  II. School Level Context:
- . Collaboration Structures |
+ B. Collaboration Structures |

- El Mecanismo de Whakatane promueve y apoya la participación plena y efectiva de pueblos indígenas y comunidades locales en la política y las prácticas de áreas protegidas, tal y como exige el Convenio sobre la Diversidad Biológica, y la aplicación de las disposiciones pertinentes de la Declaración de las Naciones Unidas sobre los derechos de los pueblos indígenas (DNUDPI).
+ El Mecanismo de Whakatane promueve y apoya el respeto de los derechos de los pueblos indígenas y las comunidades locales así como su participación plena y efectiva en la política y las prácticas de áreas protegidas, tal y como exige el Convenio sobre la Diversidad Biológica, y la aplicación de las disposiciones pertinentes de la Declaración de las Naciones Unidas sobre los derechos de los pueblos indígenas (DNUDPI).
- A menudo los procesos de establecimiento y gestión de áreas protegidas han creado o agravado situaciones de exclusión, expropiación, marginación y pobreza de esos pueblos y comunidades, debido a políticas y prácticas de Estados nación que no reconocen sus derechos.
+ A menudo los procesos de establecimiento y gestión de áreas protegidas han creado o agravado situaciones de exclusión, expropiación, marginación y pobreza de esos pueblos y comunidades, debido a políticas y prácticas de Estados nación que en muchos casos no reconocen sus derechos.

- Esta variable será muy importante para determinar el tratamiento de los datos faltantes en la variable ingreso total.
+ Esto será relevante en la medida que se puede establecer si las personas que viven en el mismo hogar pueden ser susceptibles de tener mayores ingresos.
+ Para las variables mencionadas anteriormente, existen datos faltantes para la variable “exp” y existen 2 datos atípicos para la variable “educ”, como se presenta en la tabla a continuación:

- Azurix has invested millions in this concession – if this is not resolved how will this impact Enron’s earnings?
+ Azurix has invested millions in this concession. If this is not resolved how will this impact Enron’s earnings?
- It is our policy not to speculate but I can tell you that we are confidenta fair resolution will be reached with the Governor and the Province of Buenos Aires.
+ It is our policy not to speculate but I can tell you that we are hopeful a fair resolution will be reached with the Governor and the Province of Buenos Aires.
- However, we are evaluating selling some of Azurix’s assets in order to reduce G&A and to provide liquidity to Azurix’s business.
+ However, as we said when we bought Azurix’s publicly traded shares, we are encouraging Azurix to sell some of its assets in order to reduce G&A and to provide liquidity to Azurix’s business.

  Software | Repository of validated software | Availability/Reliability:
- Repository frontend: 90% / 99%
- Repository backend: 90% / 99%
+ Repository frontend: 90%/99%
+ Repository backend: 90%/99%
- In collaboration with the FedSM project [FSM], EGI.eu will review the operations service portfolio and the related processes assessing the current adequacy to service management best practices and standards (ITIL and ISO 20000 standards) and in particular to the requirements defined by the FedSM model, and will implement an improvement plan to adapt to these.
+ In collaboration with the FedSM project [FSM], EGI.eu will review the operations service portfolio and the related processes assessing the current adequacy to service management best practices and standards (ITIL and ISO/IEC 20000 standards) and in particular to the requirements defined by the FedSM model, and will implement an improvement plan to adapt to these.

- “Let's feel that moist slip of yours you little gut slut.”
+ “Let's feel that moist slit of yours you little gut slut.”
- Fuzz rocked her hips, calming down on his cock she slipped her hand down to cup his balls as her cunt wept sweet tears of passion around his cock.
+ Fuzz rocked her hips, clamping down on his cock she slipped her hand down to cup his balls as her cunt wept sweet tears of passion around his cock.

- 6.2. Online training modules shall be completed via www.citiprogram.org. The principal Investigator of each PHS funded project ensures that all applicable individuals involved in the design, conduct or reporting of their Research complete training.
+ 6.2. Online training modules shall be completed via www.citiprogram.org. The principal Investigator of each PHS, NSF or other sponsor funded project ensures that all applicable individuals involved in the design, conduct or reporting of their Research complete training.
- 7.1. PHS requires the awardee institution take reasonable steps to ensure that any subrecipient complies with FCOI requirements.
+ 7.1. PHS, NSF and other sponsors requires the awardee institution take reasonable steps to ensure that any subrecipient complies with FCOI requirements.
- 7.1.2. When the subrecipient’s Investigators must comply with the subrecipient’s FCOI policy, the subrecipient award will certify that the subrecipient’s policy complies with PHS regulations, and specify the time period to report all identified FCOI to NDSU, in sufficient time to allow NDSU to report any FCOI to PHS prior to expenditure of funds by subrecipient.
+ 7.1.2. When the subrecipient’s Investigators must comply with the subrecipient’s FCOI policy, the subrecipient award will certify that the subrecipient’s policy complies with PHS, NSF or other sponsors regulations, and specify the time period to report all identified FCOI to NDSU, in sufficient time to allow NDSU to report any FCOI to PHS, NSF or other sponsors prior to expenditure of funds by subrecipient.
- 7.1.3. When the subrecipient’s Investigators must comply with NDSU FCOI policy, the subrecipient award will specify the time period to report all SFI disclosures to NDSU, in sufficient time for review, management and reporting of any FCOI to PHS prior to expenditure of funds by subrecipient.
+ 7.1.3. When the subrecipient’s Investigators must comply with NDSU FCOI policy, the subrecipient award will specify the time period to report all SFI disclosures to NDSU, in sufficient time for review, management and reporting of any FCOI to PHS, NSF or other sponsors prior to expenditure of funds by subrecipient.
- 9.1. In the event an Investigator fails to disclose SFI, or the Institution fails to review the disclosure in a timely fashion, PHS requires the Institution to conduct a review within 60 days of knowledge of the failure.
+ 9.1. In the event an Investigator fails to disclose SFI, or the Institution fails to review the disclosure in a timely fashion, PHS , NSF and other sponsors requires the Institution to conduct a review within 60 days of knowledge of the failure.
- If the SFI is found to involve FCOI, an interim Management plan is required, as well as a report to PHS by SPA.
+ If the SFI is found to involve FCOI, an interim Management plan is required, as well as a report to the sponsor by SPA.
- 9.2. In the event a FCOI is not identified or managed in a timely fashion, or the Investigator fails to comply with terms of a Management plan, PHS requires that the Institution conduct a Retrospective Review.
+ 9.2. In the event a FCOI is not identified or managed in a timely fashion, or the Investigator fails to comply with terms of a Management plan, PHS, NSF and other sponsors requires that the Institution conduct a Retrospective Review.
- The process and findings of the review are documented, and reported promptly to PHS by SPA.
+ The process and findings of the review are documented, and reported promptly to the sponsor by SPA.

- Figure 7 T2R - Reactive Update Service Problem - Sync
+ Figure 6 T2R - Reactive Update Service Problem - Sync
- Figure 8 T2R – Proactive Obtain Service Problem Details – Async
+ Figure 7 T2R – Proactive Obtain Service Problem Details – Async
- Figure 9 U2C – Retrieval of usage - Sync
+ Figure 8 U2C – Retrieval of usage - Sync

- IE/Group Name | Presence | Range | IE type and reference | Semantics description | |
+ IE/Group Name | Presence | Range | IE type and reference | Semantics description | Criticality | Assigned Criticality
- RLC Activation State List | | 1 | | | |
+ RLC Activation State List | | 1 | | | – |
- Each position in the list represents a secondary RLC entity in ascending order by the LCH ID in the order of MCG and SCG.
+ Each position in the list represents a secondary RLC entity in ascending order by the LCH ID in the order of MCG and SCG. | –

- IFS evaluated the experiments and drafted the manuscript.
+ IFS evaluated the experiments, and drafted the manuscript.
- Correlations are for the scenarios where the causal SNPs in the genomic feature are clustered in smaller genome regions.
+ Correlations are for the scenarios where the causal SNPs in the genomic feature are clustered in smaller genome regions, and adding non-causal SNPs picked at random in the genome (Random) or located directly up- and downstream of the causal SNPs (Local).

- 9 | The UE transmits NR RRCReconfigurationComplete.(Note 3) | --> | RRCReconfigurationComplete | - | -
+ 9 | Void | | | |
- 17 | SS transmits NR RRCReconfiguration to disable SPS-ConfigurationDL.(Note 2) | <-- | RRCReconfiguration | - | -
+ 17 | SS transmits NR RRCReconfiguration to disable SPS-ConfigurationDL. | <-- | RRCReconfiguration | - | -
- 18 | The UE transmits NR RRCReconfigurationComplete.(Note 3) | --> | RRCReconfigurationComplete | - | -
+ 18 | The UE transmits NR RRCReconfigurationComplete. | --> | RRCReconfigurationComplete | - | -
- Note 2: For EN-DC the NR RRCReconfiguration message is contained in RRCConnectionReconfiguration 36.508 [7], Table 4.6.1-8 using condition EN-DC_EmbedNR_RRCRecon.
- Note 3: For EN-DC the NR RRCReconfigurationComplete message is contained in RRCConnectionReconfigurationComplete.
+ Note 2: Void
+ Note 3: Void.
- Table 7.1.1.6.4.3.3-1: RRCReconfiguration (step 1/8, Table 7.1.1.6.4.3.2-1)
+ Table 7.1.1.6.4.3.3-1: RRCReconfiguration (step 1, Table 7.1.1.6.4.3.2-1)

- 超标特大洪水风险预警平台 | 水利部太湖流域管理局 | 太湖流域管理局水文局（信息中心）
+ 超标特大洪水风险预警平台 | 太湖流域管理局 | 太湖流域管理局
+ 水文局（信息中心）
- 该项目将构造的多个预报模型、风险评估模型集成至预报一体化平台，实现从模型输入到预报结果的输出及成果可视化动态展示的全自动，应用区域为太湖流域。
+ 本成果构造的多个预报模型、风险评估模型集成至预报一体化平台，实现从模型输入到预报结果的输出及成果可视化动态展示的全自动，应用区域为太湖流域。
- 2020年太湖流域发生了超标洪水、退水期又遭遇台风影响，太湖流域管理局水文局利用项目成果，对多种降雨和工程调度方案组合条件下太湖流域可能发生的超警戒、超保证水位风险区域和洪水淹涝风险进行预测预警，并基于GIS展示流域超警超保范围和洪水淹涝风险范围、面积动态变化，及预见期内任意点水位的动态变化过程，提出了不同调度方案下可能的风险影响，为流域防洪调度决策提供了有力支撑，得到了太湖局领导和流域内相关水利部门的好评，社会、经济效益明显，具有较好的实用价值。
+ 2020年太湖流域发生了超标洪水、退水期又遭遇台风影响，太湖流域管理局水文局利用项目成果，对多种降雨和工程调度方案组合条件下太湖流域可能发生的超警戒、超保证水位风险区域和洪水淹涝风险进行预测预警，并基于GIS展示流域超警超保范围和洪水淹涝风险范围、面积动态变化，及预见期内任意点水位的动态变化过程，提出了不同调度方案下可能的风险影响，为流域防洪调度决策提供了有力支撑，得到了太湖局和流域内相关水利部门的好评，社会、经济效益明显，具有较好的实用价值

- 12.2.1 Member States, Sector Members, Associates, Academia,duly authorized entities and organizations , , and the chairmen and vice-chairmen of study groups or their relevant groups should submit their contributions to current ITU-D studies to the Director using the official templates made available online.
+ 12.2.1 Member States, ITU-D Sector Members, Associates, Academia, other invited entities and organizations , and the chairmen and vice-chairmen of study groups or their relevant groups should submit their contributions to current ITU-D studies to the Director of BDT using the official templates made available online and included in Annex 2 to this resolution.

> [TASK REQUIREMENTS] Copy each line in the listing where "ConfigurationDL" appears.

> [RESPONSE BOX]
- 17 | SS transmits NR RRCReconfiguration to disable SPS-ConfigurationDL.(Note 2) | <-- | RRCReconfiguration | - | -
+ 17 | SS transmits NR RRCReconfiguration to disable SPS-ConfigurationDL. | <-- | RRCReconfiguration | - | -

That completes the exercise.